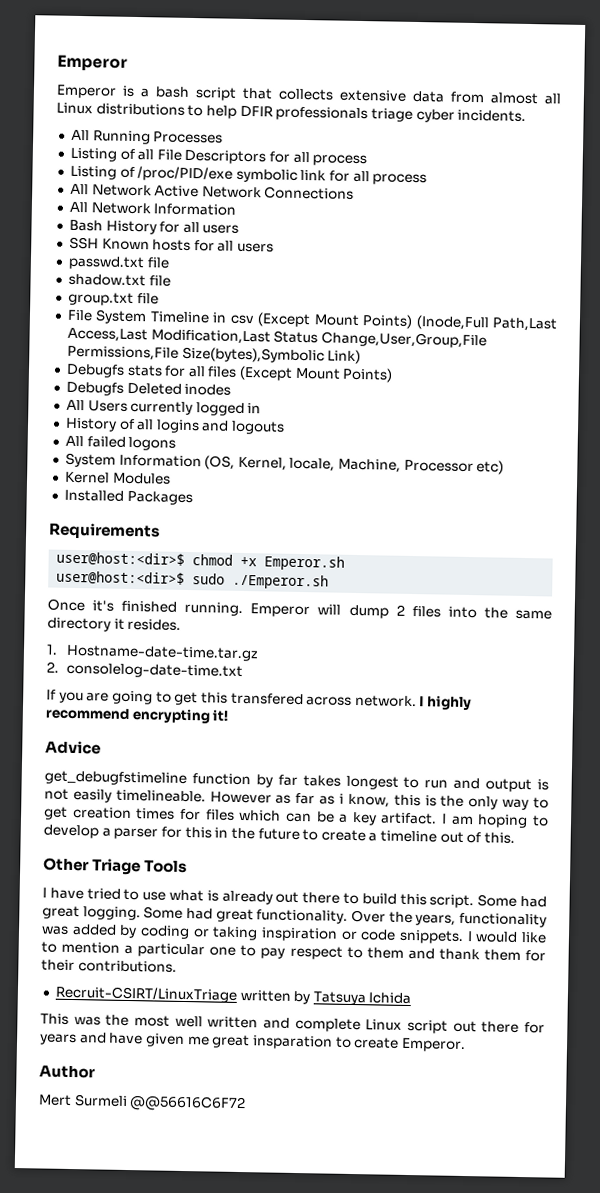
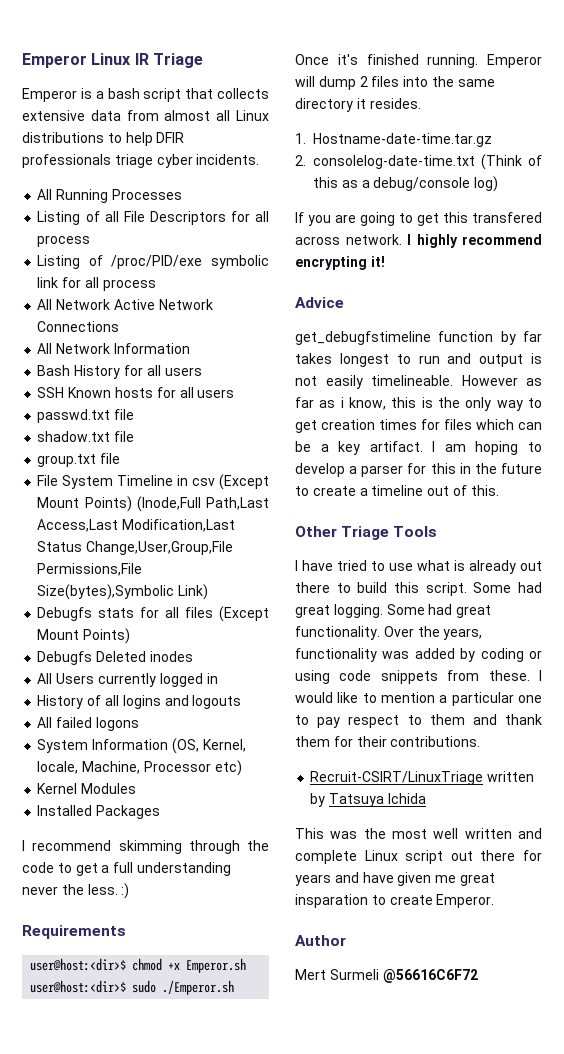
[57,54,128,72] Emperor -> [22,53,203,68] Emperor Linux IR Triage
(193, 498) none -> [22,840,269,854] [22,862,231,876] [22,883,130,899] // I recommend skimming through the code to get a full understanding never the less. :)
(243, 670) none -> [481,154,542,170] [313,176,499,192] (Think of this as a debug/console log)
[212,926,465,944] taking inspiration or code snippets. -> [295,670,530,684] using code snippets from these.
[129,1095,247,1113] @@56616C6F72 -> [382,969,478,983] @56616C6F72

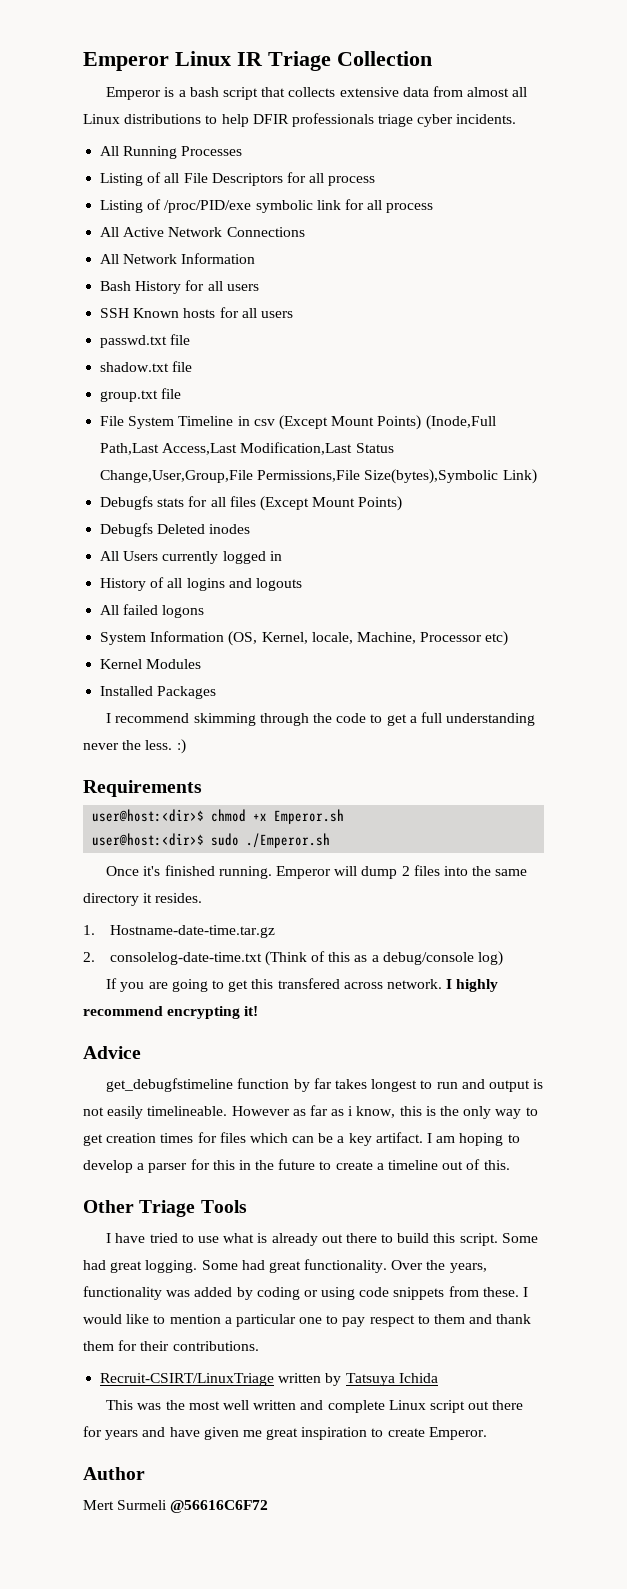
(203, 60) none -> [337,51,432,66] Collection
[56,299,111,310] Network -> (120, 232) none
[295,894,368,908] insparation -> [301,1427,368,1440] inspiration

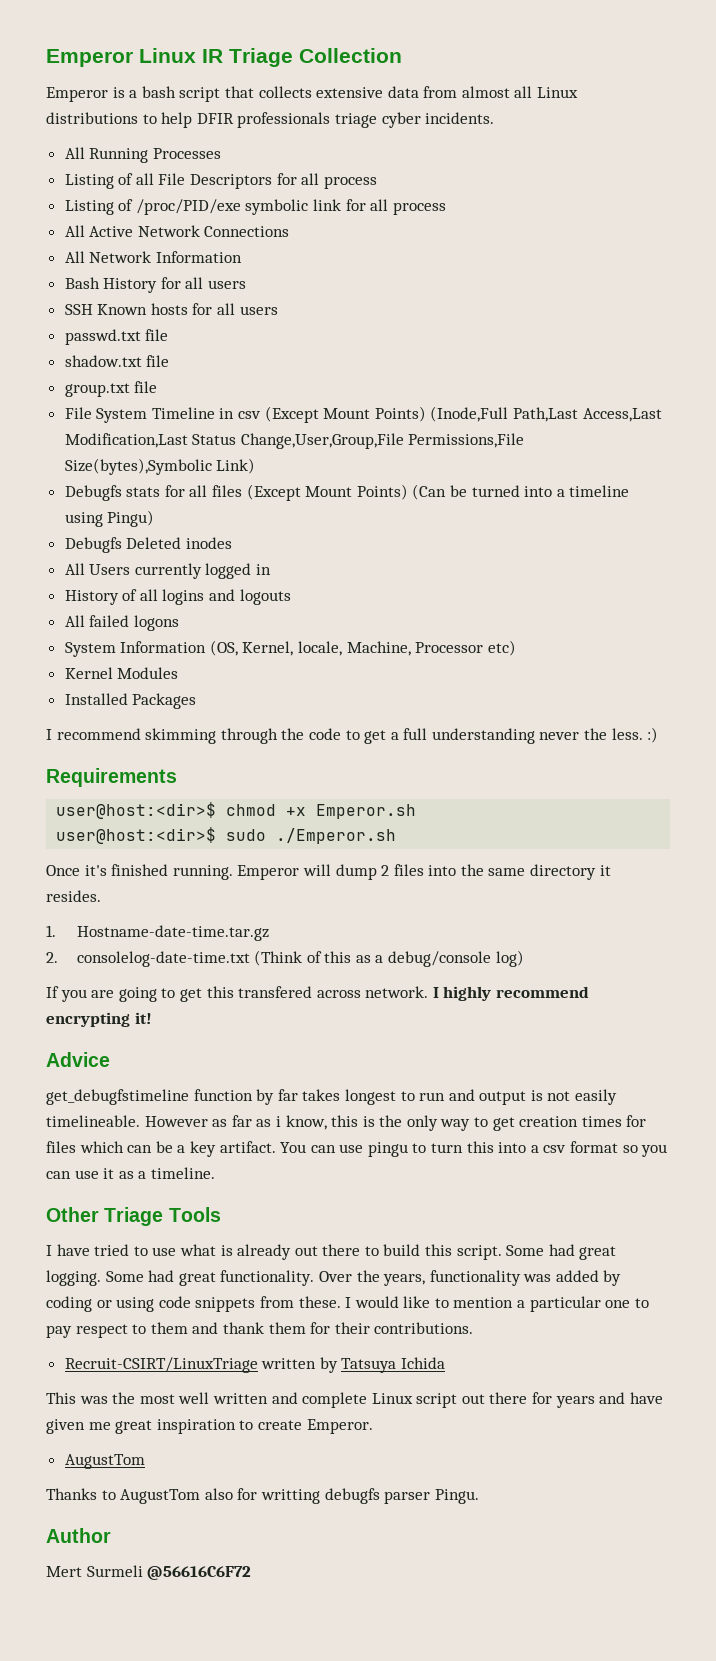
(403, 503) none -> [412,484,630,500] [64,510,155,527] (Can be turned into a timeline using Pingu)
[427,1133,520,1146] [83,1159,510,1173] I am hoping to develop a parser for this in the future to create a timeline out of this. -> [280,1141,668,1157] [46,1167,215,1179] You can use pingu to turn this into a csv format so you can use it as a timeline.
(487, 1433) none -> [64,1454,145,1469] [46,1488,479,1504] // AugustTom // Thanks to AugustTom also for writting debugfs parser Pingu.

● About this task:
Restate the material word for word, minus pictures.

● Response area:
[57,54,128,72] Emperor -> [22,53,203,68] Emperor Linux IR Triage
(193, 498) none -> [22,840,269,854] [22,862,231,876] [22,883,130,899] // I recommend skimming through the code to get a full understanding never the less. :)
(243, 670) none -> [481,154,542,170] [313,176,499,192] (Think of this as a debug/console log)
[212,926,465,944] taking inspiration or code snippets. -> [295,670,530,684] using code snippets from these.
[129,1095,247,1113] @@56616C6F72 -> [382,969,478,983] @56616C6F72

(203, 60) none -> [337,51,432,66] Collection
[56,299,111,310] Network -> (120, 232) none
[295,894,368,908] insparation -> [301,1427,368,1440] inspiration

(403, 503) none -> [412,484,630,500] [64,510,155,527] (Can be turned into a timeline using Pingu)
[427,1133,520,1146] [83,1159,510,1173] I am hoping to develop a parser for this in the future to create a timeline out of this. -> [280,1141,668,1157] [46,1167,215,1179] You can use pingu to turn this into a csv format so you can use it as a timeline.
(487, 1433) none -> [64,1454,145,1469] [46,1488,479,1504] // AugustTom // Thanks to AugustTom also for writting debugfs parser Pingu.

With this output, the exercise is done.